**Supplied data:**
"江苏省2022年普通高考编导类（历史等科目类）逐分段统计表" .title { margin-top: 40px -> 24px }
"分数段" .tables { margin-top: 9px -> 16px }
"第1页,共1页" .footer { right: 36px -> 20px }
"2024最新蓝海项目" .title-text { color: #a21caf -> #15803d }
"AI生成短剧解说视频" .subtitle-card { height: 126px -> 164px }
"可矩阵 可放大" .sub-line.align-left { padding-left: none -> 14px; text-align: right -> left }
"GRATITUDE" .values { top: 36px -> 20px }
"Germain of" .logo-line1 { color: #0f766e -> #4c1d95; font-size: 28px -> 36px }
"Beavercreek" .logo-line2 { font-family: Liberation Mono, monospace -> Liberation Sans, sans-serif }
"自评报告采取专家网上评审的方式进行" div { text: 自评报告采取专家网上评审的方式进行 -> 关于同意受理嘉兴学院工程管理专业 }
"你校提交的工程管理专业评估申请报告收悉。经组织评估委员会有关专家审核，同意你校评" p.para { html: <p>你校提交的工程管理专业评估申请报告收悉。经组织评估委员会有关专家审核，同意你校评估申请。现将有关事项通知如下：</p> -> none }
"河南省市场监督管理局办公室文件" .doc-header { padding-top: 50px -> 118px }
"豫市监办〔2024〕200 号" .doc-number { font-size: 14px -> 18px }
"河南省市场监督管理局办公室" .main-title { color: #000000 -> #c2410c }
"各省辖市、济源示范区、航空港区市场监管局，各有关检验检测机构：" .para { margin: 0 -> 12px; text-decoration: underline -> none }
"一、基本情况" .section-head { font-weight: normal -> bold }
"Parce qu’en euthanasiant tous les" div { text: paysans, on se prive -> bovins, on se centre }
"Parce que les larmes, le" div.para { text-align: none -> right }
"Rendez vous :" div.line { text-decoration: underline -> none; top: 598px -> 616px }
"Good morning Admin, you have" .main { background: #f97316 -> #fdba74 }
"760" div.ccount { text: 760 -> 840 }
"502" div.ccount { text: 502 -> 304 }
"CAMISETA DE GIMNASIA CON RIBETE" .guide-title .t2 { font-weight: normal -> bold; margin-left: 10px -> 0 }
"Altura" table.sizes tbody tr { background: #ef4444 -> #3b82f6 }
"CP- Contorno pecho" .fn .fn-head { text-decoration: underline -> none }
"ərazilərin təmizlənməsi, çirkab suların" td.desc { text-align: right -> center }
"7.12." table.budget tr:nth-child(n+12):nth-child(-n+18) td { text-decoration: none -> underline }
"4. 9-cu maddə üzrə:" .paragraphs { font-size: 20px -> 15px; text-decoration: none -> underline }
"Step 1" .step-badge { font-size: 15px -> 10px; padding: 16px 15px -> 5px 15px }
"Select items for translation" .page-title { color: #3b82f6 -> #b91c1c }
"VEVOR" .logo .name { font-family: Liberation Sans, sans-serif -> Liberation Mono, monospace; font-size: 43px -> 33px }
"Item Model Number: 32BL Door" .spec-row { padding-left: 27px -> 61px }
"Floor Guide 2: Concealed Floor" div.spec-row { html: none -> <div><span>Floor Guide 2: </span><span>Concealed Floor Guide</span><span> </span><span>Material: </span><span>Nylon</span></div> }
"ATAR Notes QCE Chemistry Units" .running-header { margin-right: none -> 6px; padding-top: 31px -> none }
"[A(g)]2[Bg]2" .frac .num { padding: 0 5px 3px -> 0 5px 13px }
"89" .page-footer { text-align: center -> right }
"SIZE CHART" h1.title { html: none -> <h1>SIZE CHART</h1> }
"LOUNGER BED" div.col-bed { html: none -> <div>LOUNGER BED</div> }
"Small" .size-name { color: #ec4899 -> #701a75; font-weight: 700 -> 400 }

**What to work on:** For this exercise, return the material above in full and exactly.

**Exercise result:**
"江苏省2022年普通高考编导类（历史等科目类）逐分段统计表" .title { margin-top: 40px -> 24px }
"分数段" .tables { margin-top: 9px -> 16px }
"第1页,共1页" .footer { right: 36px -> 20px }
"2024最新蓝海项目" .title-text { color: #a21caf -> #15803d }
"AI生成短剧解说视频" .subtitle-card { height: 126px -> 164px }
"可矩阵 可放大" .sub-line.align-left { padding-left: none -> 14px; text-align: right -> left }
"GRATITUDE" .values { top: 36px -> 20px }
"Germain of" .logo-line1 { color: #0f766e -> #4c1d95; font-size: 28px -> 36px }
"Beavercreek" .logo-line2 { font-family: Liberation Mono, monospace -> Liberation Sans, sans-serif }
"自评报告采取专家网上评审的方式进行" div { text: 自评报告采取专家网上评审的方式进行 -> 关于同意受理嘉兴学院工程管理专业 }
"你校提交的工程管理专业评估申请报告收悉。经组织评估委员会有关专家审核，同意你校评" p.para { html: <p>你校提交的工程管理专业评估申请报告收悉。经组织评估委员会有关专家审核，同意你校评估申请。现将有关事项通知如下：</p> -> none }
"河南省市场监督管理局办公室文件" .doc-header { padding-top: 50px -> 118px }
"豫市监办〔2024〕200 号" .doc-number { font-size: 14px -> 18px }
"河南省市场监督管理局办公室" .main-title { color: #000000 -> #c2410c }
"各省辖市、济源示范区、航空港区市场监管局，各有关检验检测机构：" .para { margin: 0 -> 12px; text-decoration: underline -> none }
"一、基本情况" .section-head { font-weight: normal -> bold }
"Parce qu’en euthanasiant tous les" div { text: paysans, on se prive -> bovins, on se centre }
"Parce que les larmes, le" div.para { text-align: none -> right }
"Rendez vous :" div.line { text-decoration: underline -> none; top: 598px -> 616px }
"Good morning Admin, you have" .main { background: #f97316 -> #fdba74 }
"760" div.ccount { text: 760 -> 840 }
"502" div.ccount { text: 502 -> 304 }
"CAMISETA DE GIMNASIA CON RIBETE" .guide-title .t2 { font-weight: normal -> bold; margin-left: 10px -> 0 }
"Altura" table.sizes tbody tr { background: #ef4444 -> #3b82f6 }
"CP- Contorno pecho" .fn .fn-head { text-decoration: underline -> none }
"ərazilərin təmizlənməsi, çirkab suların" td.desc { text-align: right -> center }
"7.12." table.budget tr:nth-child(n+12):nth-child(-n+18) td { text-decoration: none -> underline }
"4. 9-cu maddə üzrə:" .paragraphs { font-size: 20px -> 15px; text-decoration: none -> underline }
"Step 1" .step-badge { font-size: 15px -> 10px; padding: 16px 15px -> 5px 15px }
"Select items for translation" .page-title { color: #3b82f6 -> #b91c1c }
"VEVOR" .logo .name { font-family: Liberation Sans, sans-serif -> Liberation Mono, monospace; font-size: 43px -> 33px }
"Item Model Number: 32BL Door" .spec-row { padding-left: 27px -> 61px }
"Floor Guide 2: Concealed Floor" div.spec-row { html: none -> <div><span>Floor Guide 2: </span><span>Concealed Floor Guide</span><span> </span><span>Material: </span><span>Nylon</span></div> }
"ATAR Notes QCE Chemistry Units" .running-header { margin-right: none -> 6px; padding-top: 31px -> none }
"[A(g)]2[Bg]2" .frac .num { padding: 0 5px 3px -> 0 5px 13px }
"89" .page-footer { text-align: center -> right }
"SIZE CHART" h1.title { html: none -> <h1>SIZE CHART</h1> }
"LOUNGER BED" div.col-bed { html: none -> <div>LOUNGER BED</div> }
"Small" .size-name { color: #ec4899 -> #701a75; font-weight: 700 -> 400 }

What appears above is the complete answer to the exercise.